New VP: Spend money to make money?

Chico State University hasn’t met the money-raising goal set by the CSU Chancellor’s Office, so President Manuel Esteban has ordered a solution: Hire someone.

The search will soon be under way for a fourth vice president, a person who will be in charge of university advancement. That’s education-speak for fund-raising—something the Chancellor’s Office has told campuses it must commit itself to, in an amount equal to 10 percent of the general fund.

Even amid budget cuts, President Manuel Esteban is certain the position (VPs typically earn at least $100,000) would more than pay for itself.

“I realize that this … decision will be seen by some as untimely, given our budgetary situation,” Esteban stated in a memo to top Chico State officials. But the CSU is judging presidents on their campuses’ ability to raise money, and, “it is essential that the institution do all it can to facilitate fund raising.”

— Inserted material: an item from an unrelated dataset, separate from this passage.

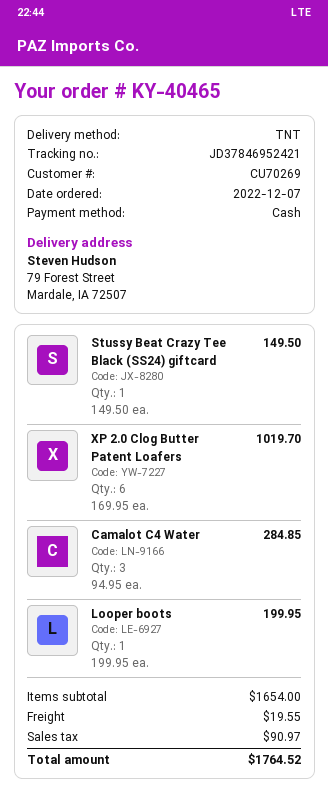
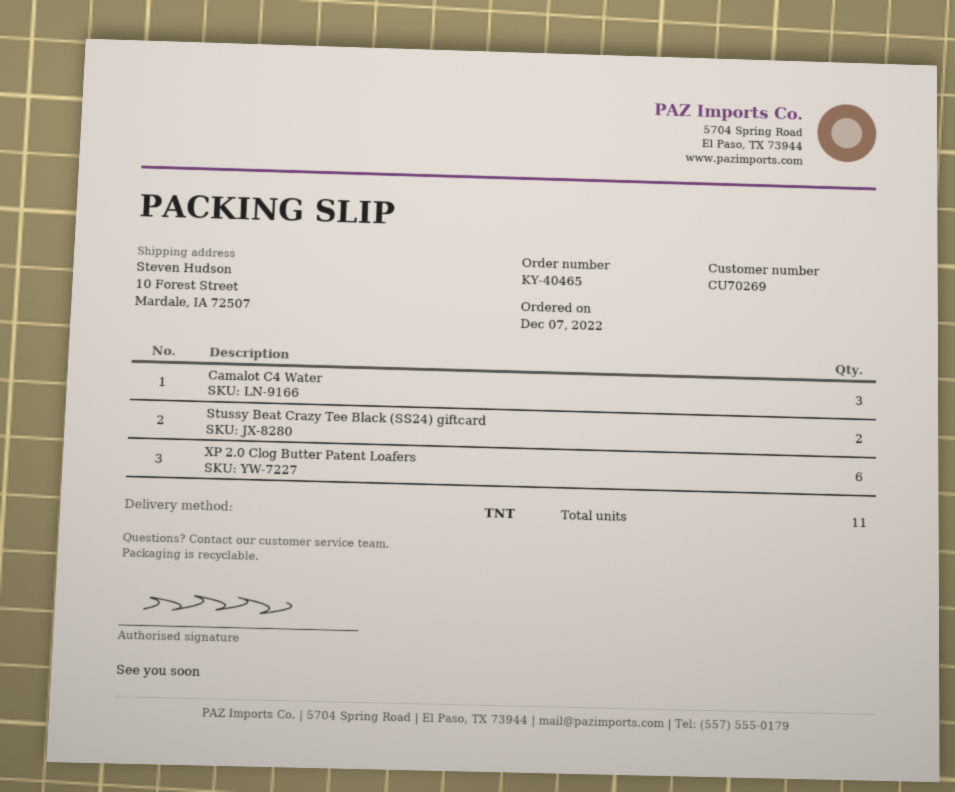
ship to: 79 Forest Street, Mardale, IA 72507 -> 10 Forest Street, Mardale, IA 72507
Stussy Beat Crazy Tee Black (SS24) giftcard: 1 -> 2
Looper boots: 1 -> none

William Boldt, the vice president for university advancement at Cal Poly San Luis Obispo since the position was created in 1994, said someone dedicated almost entirely to raising money and coordinating gifts is crucial, especially as state support becomes less stable. “You have the most control over private support,” he said, and at residential campuses like Chico, “students develop a sense of family while they’re there and they want to give back.” He’s surprised Chico—reportedly the only CSU without someone in that position—has made it this long without having a vice president for university advancement.

CSUs lagged behind the UCs and private colleges in dedicating more resources to university advancement. Earlier this year, the CSU blamed the economic downturn for the fact that more than half of the 23 campuses raised less money in 2001-02 than in the previous year, even as the actual dollars raised increased 3.8 percent to a record $257.2 million.

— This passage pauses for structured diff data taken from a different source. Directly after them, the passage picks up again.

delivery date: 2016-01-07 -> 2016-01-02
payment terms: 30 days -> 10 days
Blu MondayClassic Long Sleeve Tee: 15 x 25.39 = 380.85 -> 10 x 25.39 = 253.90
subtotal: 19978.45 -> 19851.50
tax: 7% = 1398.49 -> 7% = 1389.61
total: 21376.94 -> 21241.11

In the early 1990s, the Chancellor’s Office directed campuses to raise an amount each year equal to at least 10 percent of the general fund. Chico State has been raising less than 10 percent, while Cal Poly SLO last year came up with 27 percent, spending only 8 cents to get each dollar.

“No single individual is responsible for the current state of affairs,” Esteban’s memo read, “but it is a set of circumstances that we must change.” In addition to the new vice president, who likely won’t be seated until January 2004, he has appointed a Transition Task Force for Development. Also, campus-wide fund-raising efforts will be centralized in this new office.

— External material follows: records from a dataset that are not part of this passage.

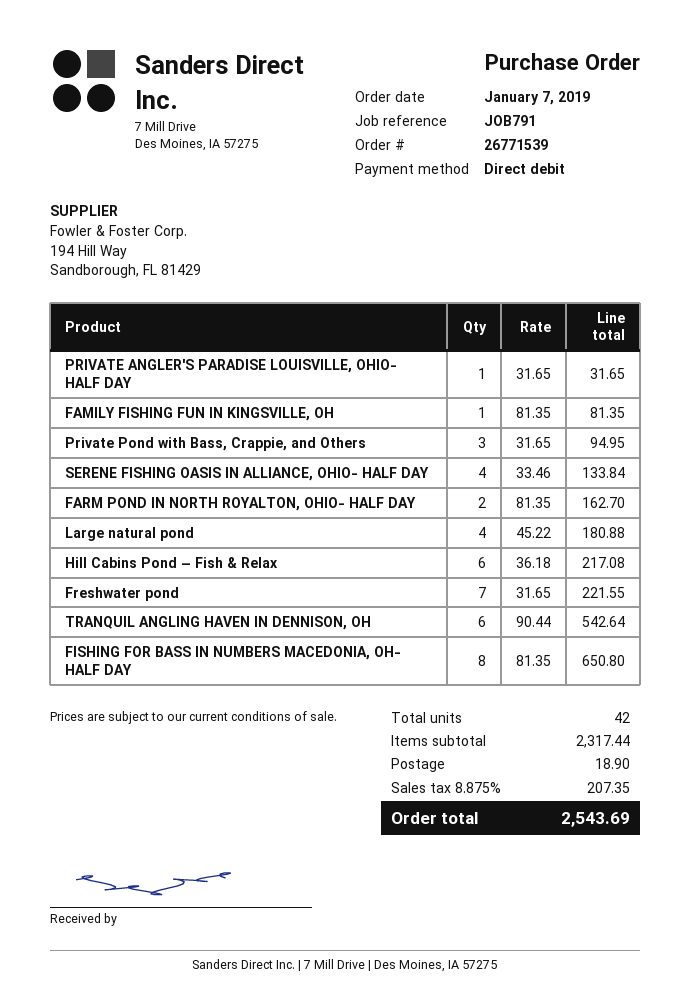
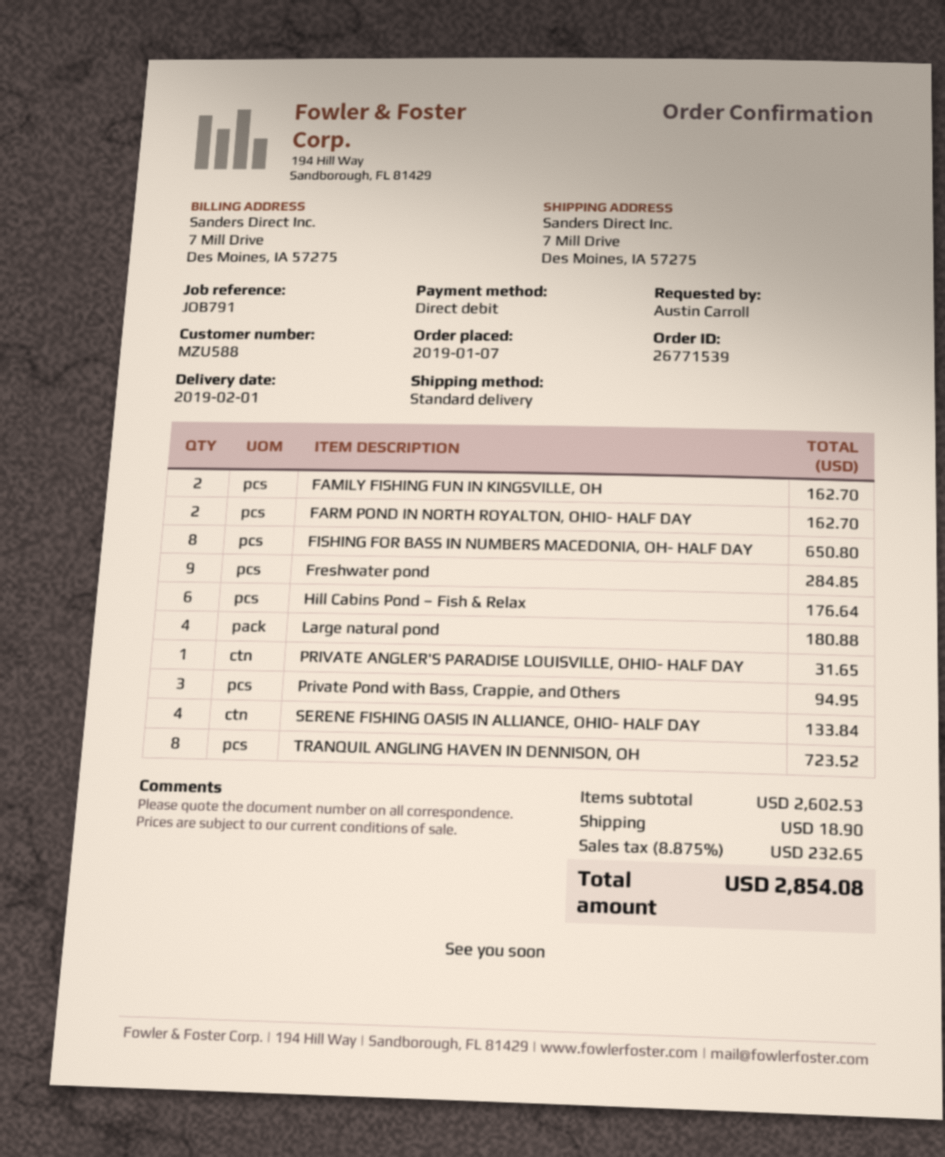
FAMILY FISHING FUN IN KINGSVILLE, OH: 1 for 81.35 -> 2 for 162.70
Hill Cabins Pond – Fish & Relax: 6 for 217.08 -> 6 for 176.64
Freshwater pond: 7 for 221.55 -> 9 for 284.85
TRANQUIL ANGLING HAVEN IN DENNISON, OH: 6 for 542.64 -> 8 for 723.52
subtotal: 2317.44 -> 2602.53
tax: 8.875% = 207.35 -> 8.875% = 232.65
total: 2543.69 -> 2854.08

The current vice president for student affairs and university advancement, Paul Moore, was out of the office and could not be reached for comment early this week. But Esteban made a point to state in his memo that the capable Moore “courageously accepted this challenge” to pull double-duty, and once the new VP is found Moore will drop the university advancement responsibility to focus solely on student affairs.

Boldt, who knows Moore personally, said, “I can’t imagine doing student affairs and advancement. … He’s basically doing the job of three people.” University advancement usually covers other “external” issues such as marketing and public relations, but Boldt said, “I probably spend 75 percent of my time on fund-raising and alumni affairs.”

Also last week, the CSU announced that new presidents had been hired for CSU, Sacramento (Alexander Gonzalez, current president of CSU, San Marcos) and Cal Poly Pomona (J. Michael Ortiz, a VP at Fresno State). That task completed, the CSU will now focus on seeking a president to replace Esteban, who is retiring this year.